Sometimes fallacies become accepted as fact, and a lot of effort is required to expunge them from cultural folklore. Regular readers of this blog will have seen some of my posts on long-standing fallacies in software engineering. It’s worth collecting together some primary evidence that most software mistakes are not immediately detectable.

A paper by Professor Tapper of Oxford University is cited as the source (yes, Oxford, home of mathematical orgasms in software engineering). Tapper’s job title is Reader in Law, and on page 248 he does say: “This seems quite extraordinarily lax, given that most computer error is either immediately detectable or results from error in the data entered into the machine.” So this is not a case of his words being misinterpreted or taken out of context.

Detecting many computer errors is resource intensive, both in elapsed time, manpower and compute time. The following general summary provides some of the evidence for this assertion.

Two events need to occur for a fault experience to occur when running software:

a mistake has been made when writing the source code. Mistakes include: a misunderstanding of what the behavior should be, using an algorithm that does not have the desired behavior, or a typo,
the program processes input values that interact with a coding mistake in a way that produces a fault experience.

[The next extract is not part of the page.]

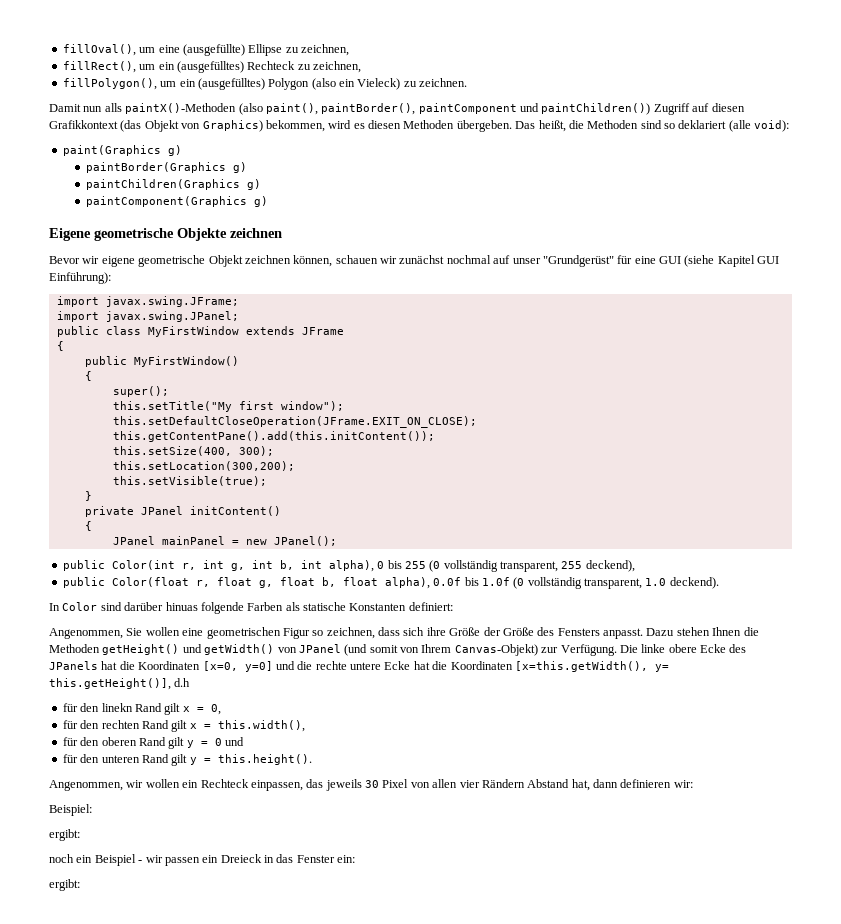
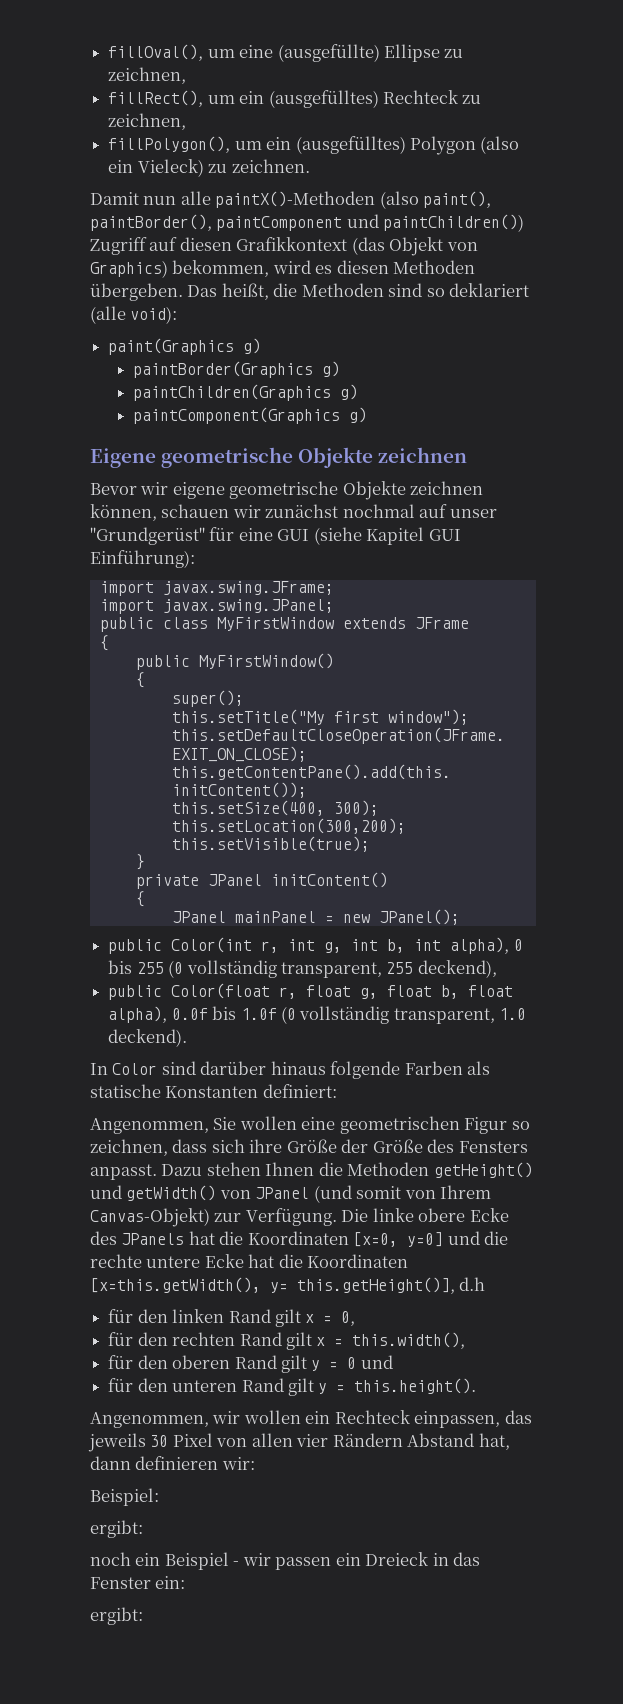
[104,103,122,112] alls -> [180,191,211,205] alle
[208,255,243,267] Objekt -> [342,481,406,500] Objekte
[165,602,198,611] hinuas -> [270,1061,326,1075] hinaus
[101,703,133,712] linekn -> [172,1309,225,1323] linken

That people can make different mistakes is general knowledge. It is my experience that people underestimate the variability of the range of values that are presented as inputs to a program.

A study by Nagel and Skrivan shows how variability of input values results in fault being experienced at different time, and that different people make different coding mistakes. The study had three experienced developers independently implement the same specification. Each of these three implementations was then tested, multiple times. The iteration sequence was: 1) run program until fault experienced, 2) fix fault, 3) if less than five faults experienced, goto step (1). This process was repeated 50 times, always starting with the original (uncorrected) implementation; the replications varied this, along with the number of inputs used.

How many input values needed to be processed, on average, before a particular fault is experienced? The plot below (code+data) shows the numbers of inputs processed, by one of the implementations, before individual faults were experienced, over 50 runs (sorted by number of inputs needed before the fault was experienced):

Number of inputs processed before particular fault experienced

The plot illustrates that some coding mistakes are more likely to produce a fault experience than others (because they are more likely to interact with input values in a way that generates a fault experience), and it also shows how the number of inputs values processed before a particular fault is experienced varies between coding mistakes.

Real-world evidence of the impact of user input on reported faults is provided by the Ultimate Debian Database, which provides information on the number of reported faults and the number of installs for 14,565 packages. The plot below shows how the number of reported faults increases with the number of times a package has been installed; one interpretation is that with more installs there is a wider variety of input values (increasing the likelihood of a fault experience), another is that with more installs there is a larger pool of people available to report a fault experience. Green line is a fitted power law, $faultsReported=1.3*installs^{0.3}$ , blue line is a fitted loess model.

Number of inputs processed before particular fault experienced

The source containing a mistake may be executed without a fault being experienced; reasons for this include:

the input values don’t result in the incorrect code behaving differently from the correct code. For instance, given the made-up incorrect code if (x < 8) (i.e., 8 was typed rather than 7), the comparison only produces behavior that differs from the correct code when x has the value 7,
the input values result in the incorrect code behaving differently than the correct code, but the subsequent path through the code produces the intended external behavior.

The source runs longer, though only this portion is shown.